僕の作品はまったくロボットのような見かけをしていないので、このような計画方法は一見当てはまらないように見えるが、ここ10年ほどのデザインの仕事のなかで出会ってきたデザイン思考系の方法論が僕に影響して今このような考えに至っているので、経緯を説明したい。

僕は過去10年ほどUX(ユーザエクスペリエンス)という情報機器やソフトウェア、それらが繋がったしくみのデザインの仕事をしてきたのだが、そのデザイン手法で重要なものにHCD(人間中心設計)というものがある。しくみを使う人間を中心にデザイン、設計をすることで使いやすい、または、使う人に満足や驚きを効果的に与えられるという思想で、実際に非常に使いやすい思考のツールだった。

このHCDにどっぷり浸かったあとで作品作りを再開すると、おのずとその場にくる観客達を想定して彼らを中心に作品を計画するようになる。この態度は、作品の体験を設計して実際に効果的に運用する上でとても役立った。

さらにここ数年で僕はAIがからんだソフトウェアのデザインに関わることになった。音声認識、音声合成や、自然言語理解といったAIの要素がデザインの中にどんどん入ってきた。このときの会社の研修で出会った新しい考え方は、CallerCenteredDesign(話者中心のデザイン)というもので、音声を通じて人と対話するAIにも個性を与えることで人とAIのやりとりをスムースにしようというものだ。確かに、たとえ相手が機械だと知っていても、その口調が一定していなかったりすると、どう話していいのかわからなくなる。
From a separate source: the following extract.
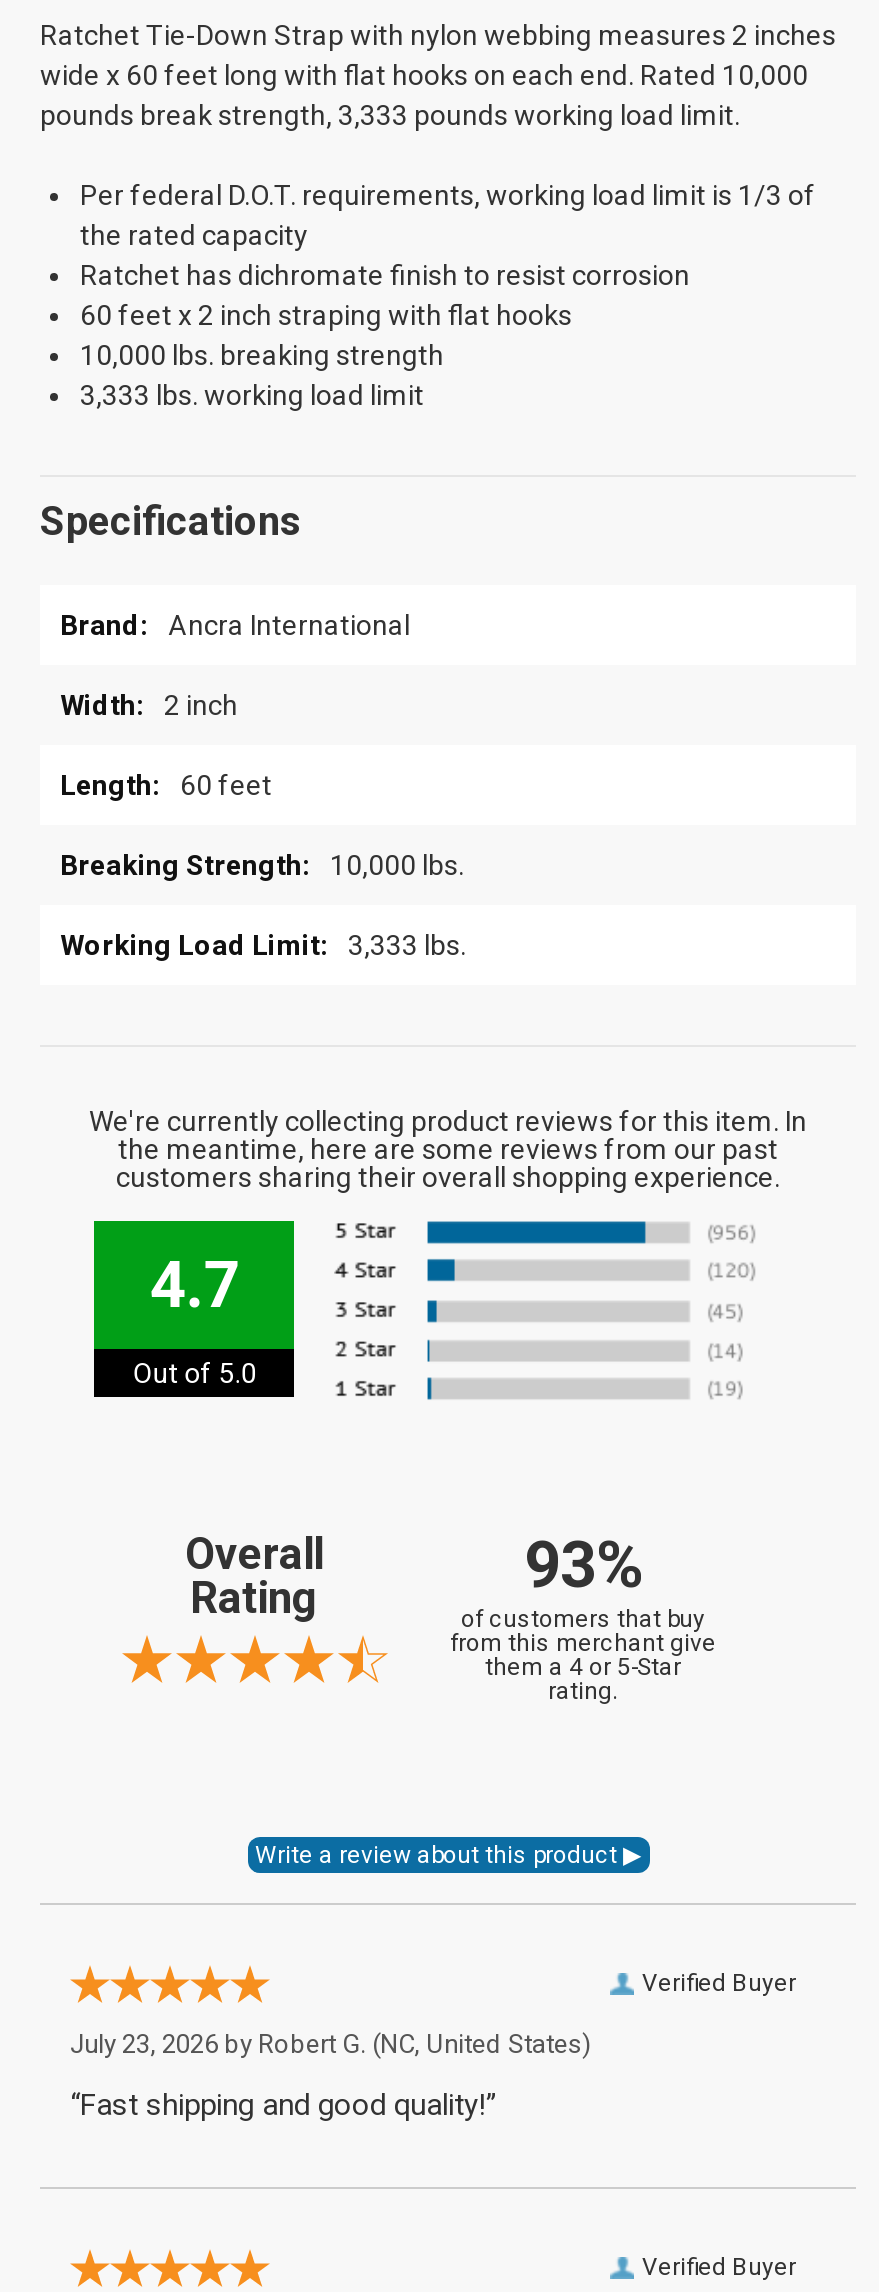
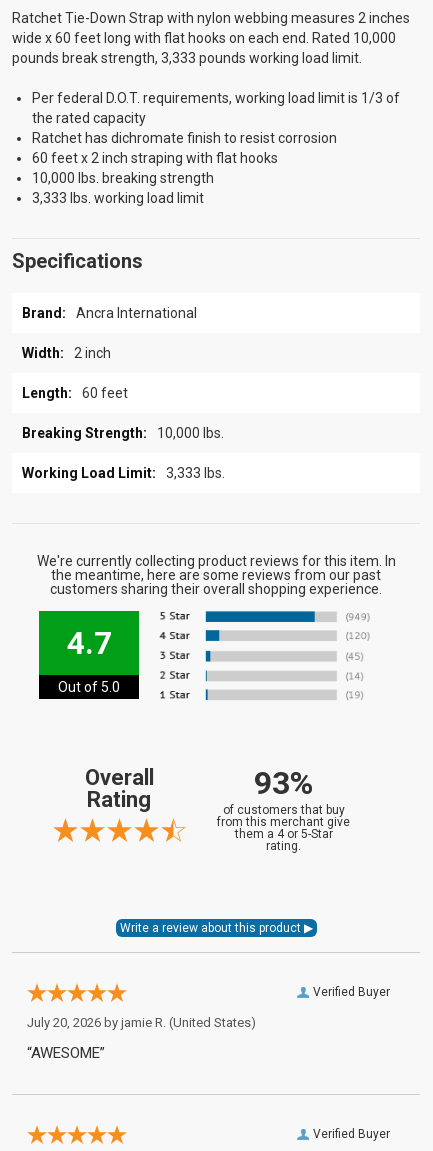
- July 23, 2026 by Robert G. (NC, United States)
+ July 20, 2026 by jamie R. (United States)

- “Fast shipping and good quality!”
+ “AWESOME”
最初に学んだHCDの大事なコンセプトは、使う人を”標準的なマネキン人形としてみなしてはいけない”ということで、個性をもった人物、マーケティング用語でいうペルソナとしてみることだった。だがAIが入ってくると個性を使う人に対してあてはめてデザインするだけでなく、AIにも個性をあてはめることが重要になってくる。

ここで最初に書いた”知覚をもった作品”に戻ってくる。自分が計画する、観客とのやりとりをする作品をAIとして考えるなら、どのような個性を与えるべきか。ここでまず、そもそも作品を擬人化することの無理がでてくる。作品は人間でもキャラクターでもない。しかし単純な道具以上のものだ。いったいどのようなものとして捉えるべきか、その補助線になりそうなのが冒頭の環世界という考え方だった。

この先は、一度環世界の考え方に深くダイブしてから書きたい。今日はその予感まで。